Test condition: the medium in circulation sample injection system is water, and volume is the 570ml left and right, and the centrifugal pump rotating speed is 1600rpm.
Method of testing: get granule 2g, add circulation sample injection system, the system absorbance of making reaches 15% left and right, opens ultra-sonic dispersion 3 minutes, and continuous 6 sampling tests obtain the particle diameter meansigma methods:
Annotate: D
10, D
50And D
90It is respectively cumulative particle sizes percentile corresponding particle diameter when reaching 10%, 50% and 90%.
Effect embodiment 2 dissolution comparative experimentss
1) mensuration of the Aripiprazole sheet dissolution that makes of comparative example 3 and embodiment 3~5
Dissolution determination method: sample thief, according to dissolution method (two appendix X C the second methods of Chinese Pharmacopoeia version in 2005), take acetate buffer (0.05mol/L acetic acid-0.05mol/L sodium acetate=16.4: the 3.6) 500ml of pH4.0 as solvent, rotating speed is per minute 50 to turn, and operation, got respectively solution 5ml at 5,10,20,30,45 minutes in accordance with the law, fill into the 5ml dissolution medium to stripping rotor, sample is filtered, get subsequent filtrate as sample solution, and the preparation contrast solution.Measuring respectively according to high performance liquid chromatography (two appendix V D of Chinese Pharmacopoeia version in 2005), is filler with octadecylsilane chemically bonded silica; Take methanol-0.1% triethylamine solution (90: 10) as mobile phase; The detection wavelength is 255nm, and the stripping quantity that calculates every is recorded in following table.
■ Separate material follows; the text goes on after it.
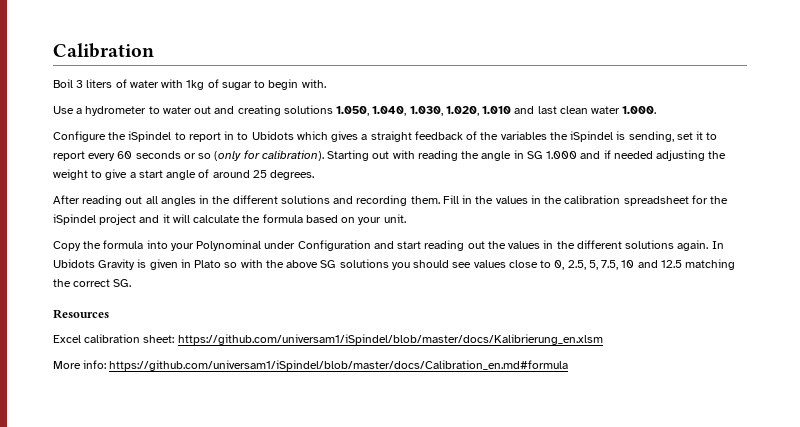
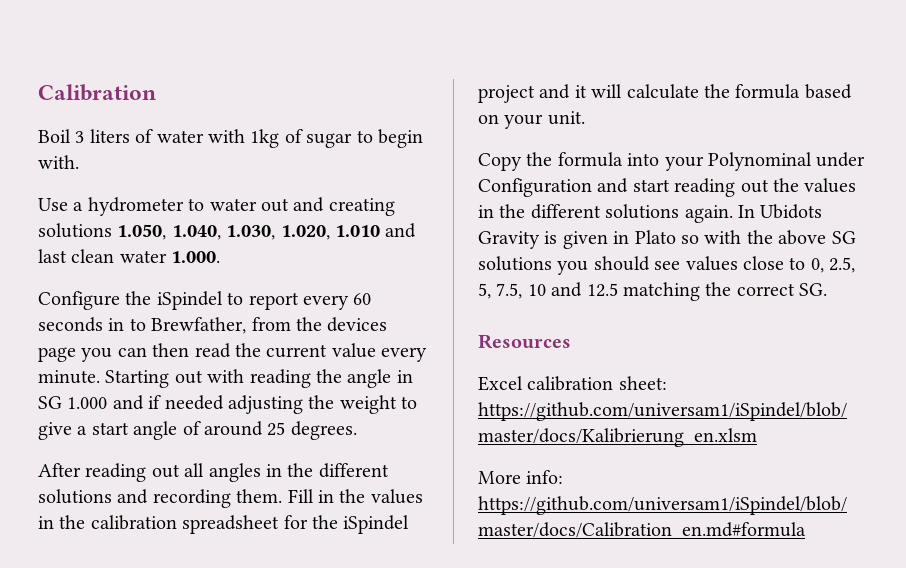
[224,131,718,142] [53,150,324,161] in to Ubidots which gives a straight feedback of the variables the iSpindel is sending, set it to report every 60 seconds or so (only for calibration). -> [303,293,372,310] [38,317,388,334] [38,343,428,362] [38,370,100,384] every 60 seconds in to Brewfather, from the devices page you can then read the current value every minute.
2) aripiprazole orally disintegrating tablet that makes of comparative example 4 and embodiment 6
Dissolution determination method is the same, result such as following table:
3) mensuration of the Aripiprazole sheet dissolution that makes of embodiment 7 and embodiment 8
Dissolution determination method is the same, result such as following table:
The stable comparative experiments of effect embodiment 3
Laboratory sample: comparative example 3, embodiment 3~5 and 8 Aripiprazole sheet
After sample packaging, in 40 ℃ ± 2 ℃ of temperature, place under the condition of relative humidity 75% ± 5%, sampling checks character, content, dissolution and related substance March.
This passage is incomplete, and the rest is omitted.